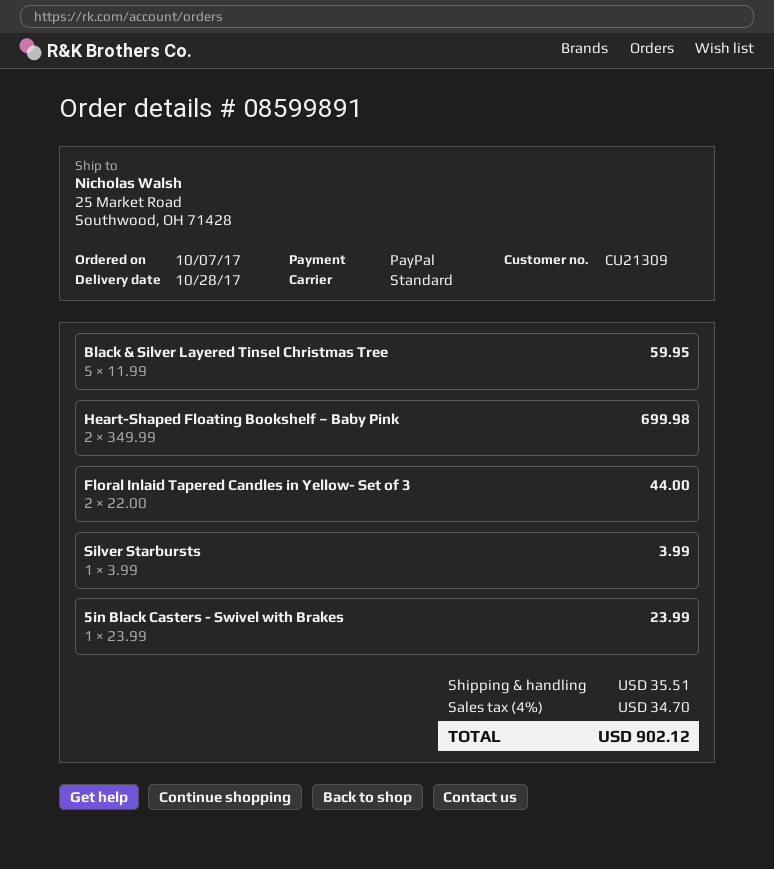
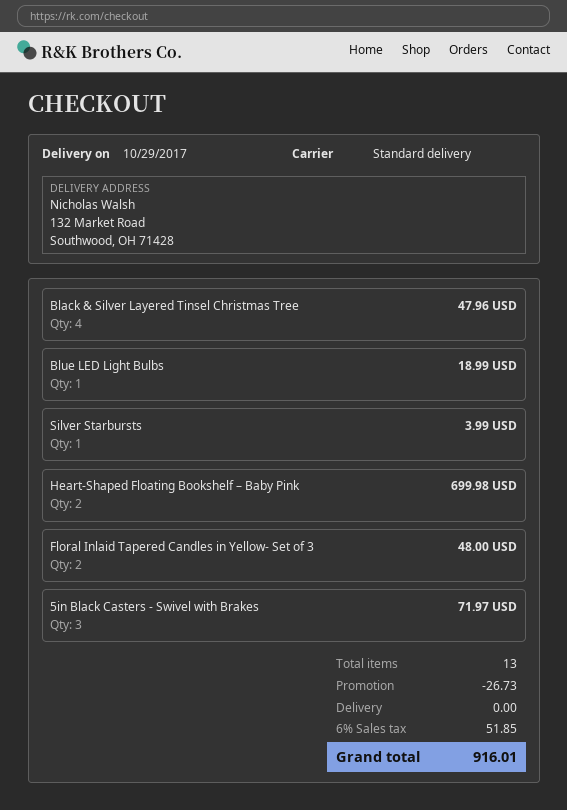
delivery date: 2017-10-28 -> 2017-10-29
ship to: 25 Market Road, Southwood, OH 71428 -> 132 Market Road, Southwood, OH 71428
Black & Silver Layered Tinsel Christmas Tree: 5 for 59.95 -> 4 for 47.96
Floral Inlaid Tapered Candles in Yellow- Set of 3: 2 for 44.00 -> 2 for 48.00
5in Black Casters - Swivel with Brakes: 1 for 23.99 -> 3 for 71.97
Blue LED Light Bulbs: none -> 1 for 18.99
discount: none -> 26.73
shipping: 35.51 -> 0.00
tax: 4% = 34.70 -> 6% = 51.85
total: 902.12 -> 916.01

++++++++++

Exercise description -> Where a line in the records above includes the string "Black", show it.

Exercise solution ->
Black & Silver Layered Tinsel Christmas Tree: 5 for 59.95 -> 4 for 47.96
5in Black Casters - Swivel with Brakes: 1 for 23.99 -> 3 for 71.97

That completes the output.